A pin on a Pinterest board, for example, can show a necklace being worn by models in a couple of different outfits. Instead of seeing a stationary necklace with a product description like on a typical website, users can see how the necklace matches their own outfit.
The first step to making a Pinterest board work for your business is to make all aspects of your website visually appealing and pin friendly. Create visuals that are different than what is already out there, and give people a reason to pin images associated to your business and brand. For example, offer project blueprints or do-it-yourself ideas, or show pictures of your product being used in real-world situations or in unique ways.

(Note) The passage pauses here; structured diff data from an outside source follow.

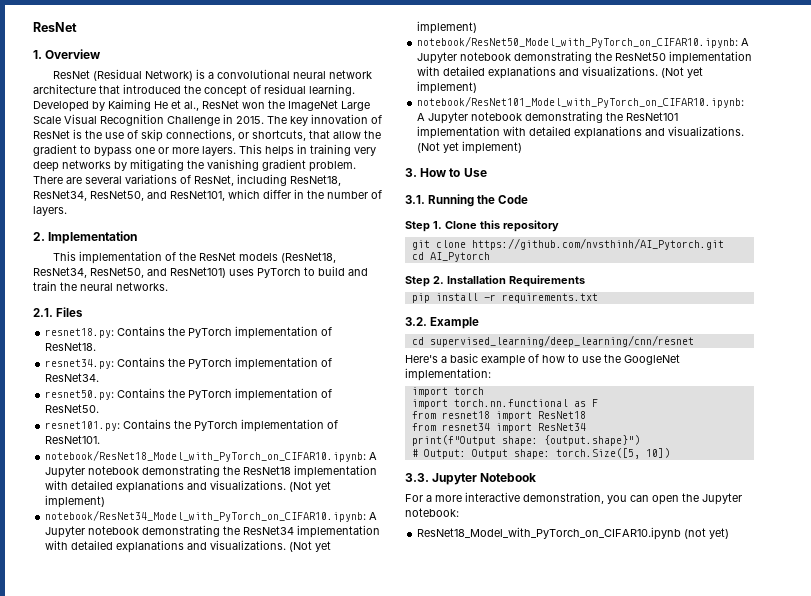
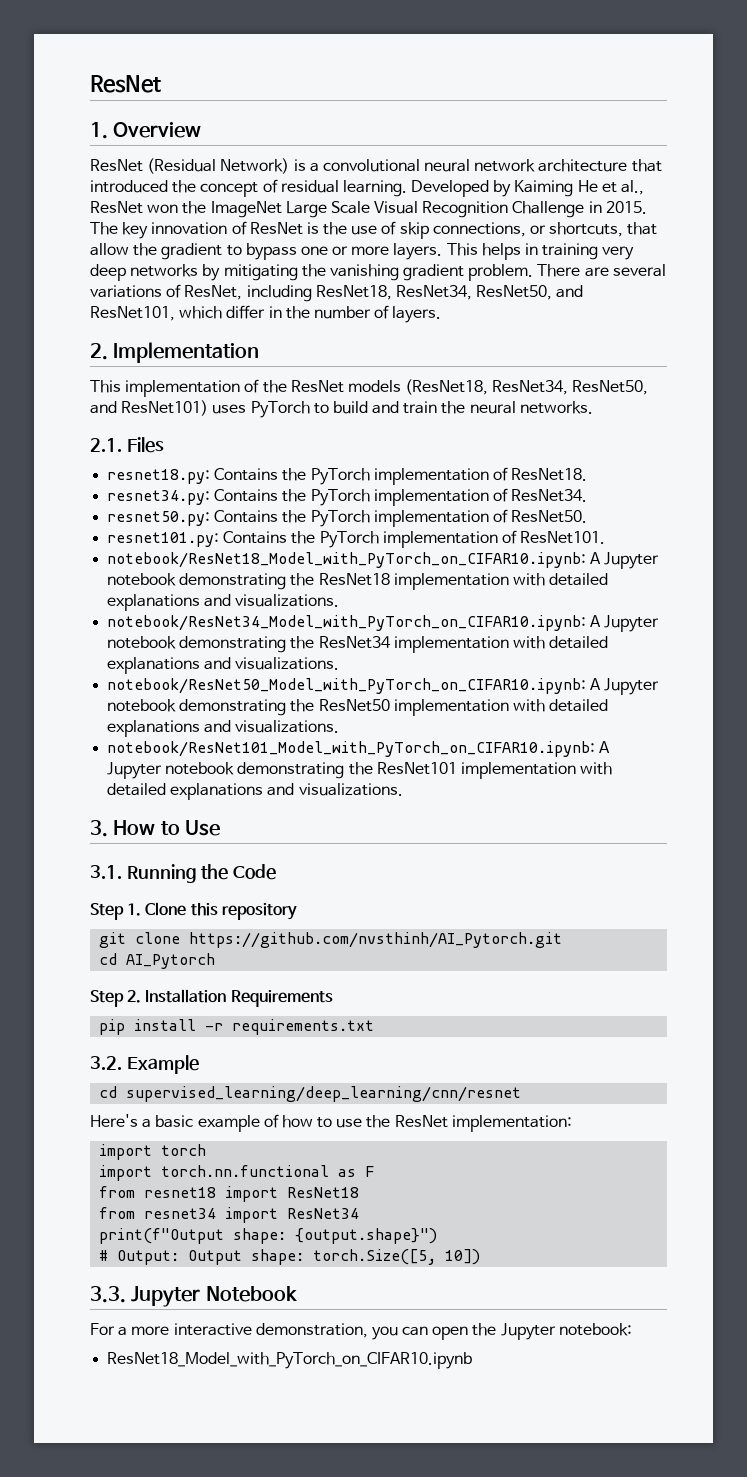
- notebook/ResNet18_Model_with_PyTorch_on_CIFAR10.ipynb: A Jupyter notebook demonstrating the ResNet18 implementation with detailed explanations and visualizations. (Not yet implement)
+ notebook/ResNet18_Model_with_PyTorch_on_CIFAR10.ipynb: A Jupyter notebook demonstrating the ResNet18 implementation with detailed explanations and visualizations.
- notebook/ResNet34_Model_with_PyTorch_on_CIFAR10.ipynb: A Jupyter notebook demonstrating the ResNet34 implementation with detailed explanations and visualizations. (Not yet implement)
+ notebook/ResNet34_Model_with_PyTorch_on_CIFAR10.ipynb: A Jupyter notebook demonstrating the ResNet34 implementation with detailed explanations and visualizations.
- notebook/ResNet50_Model_with_PyTorch_on_CIFAR10.ipynb: A Jupyter notebook demonstrating the ResNet50 implementation with detailed explanations and visualizations. (Not yet implement)
+ notebook/ResNet50_Model_with_PyTorch_on_CIFAR10.ipynb: A Jupyter notebook demonstrating the ResNet50 implementation with detailed explanations and visualizations.
- notebook/ResNet101_Model_with_PyTorch_on_CIFAR10.ipynb: A Jupyter notebook demonstrating the ResNet101 implementation with detailed explanations and visualizations. (Not yet implement)
+ notebook/ResNet101_Model_with_PyTorch_on_CIFAR10.ipynb: A Jupyter notebook demonstrating the ResNet101 implementation with detailed explanations and visualizations.
- Here's a basic example of how to use the GoogleNet implementation:
+ Here's a basic example of how to use the ResNet implementation:
- ResNet18_Model_with_PyTorch_on_CIFAR10.ipynb (not yet)
+ ResNet18_Model_with_PyTorch_on_CIFAR10.ipynb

The goal is to get users to pin these images, making use of Pinterest as a virtual billboard that will catch the eyes of other potential customers. So your role is not so much focused on pinning others’ images. “You want to do some of that for sure, because you want to fill up a board. But the goal is to get people to pin your images,” says Mink. “That comes back to optimizing your site to be social media friendly. If you put together an image and think this image can do really well on Pinterest, the next step is to make it easy for somebody to pin this image to Pinterest.”
Targeting the Demographic
Exposure on Pinterest can be the shot in the arm a business needs to build its brand within its target demographic. “They spend more time on it,” says Pauline Ploquin, COO of Struck, a Salt Lake-based marketing firm. “Many products are discovered through Pinterest. It converts much higher than other social media channels on first contact.”
Knowing your audience is important before diving in on Pinterest. For example, 80 percent of Pinterest users were women in 2013. So it makes sense for a business that heavily caters to a female demographic to spend more time and money engaging people on this social media platform.
Browsing and Dreaming
“In marketing, we talk about that dreaming phase when people are just exploring where they want to go and what they want to eat and what they want to wear,” says Ploquin. “So it’s a great space to be able to put things on. It has that aspect of dreaming and expressing yourself in an easy way.”
Pinterest enables users to hold onto those dreams, to save them for later and perhaps try to bring them to life. For businesses, that dreaming can translate into greater brand exposure—and sales.
Mink notes that one of Avalaunch’s clients, BuildDirect.com, saw a huge boost in business after setting up a Pinterest board. The company specializes in home improvement, and it finds that the average Pinterest referral visits six pages on its site and spends at least 10 minutes browsing those pages. By comparison, the average referral from StumbleUpon—a popular internet bookmarking site—visits just one BuildDirect page and stays for 10 seconds.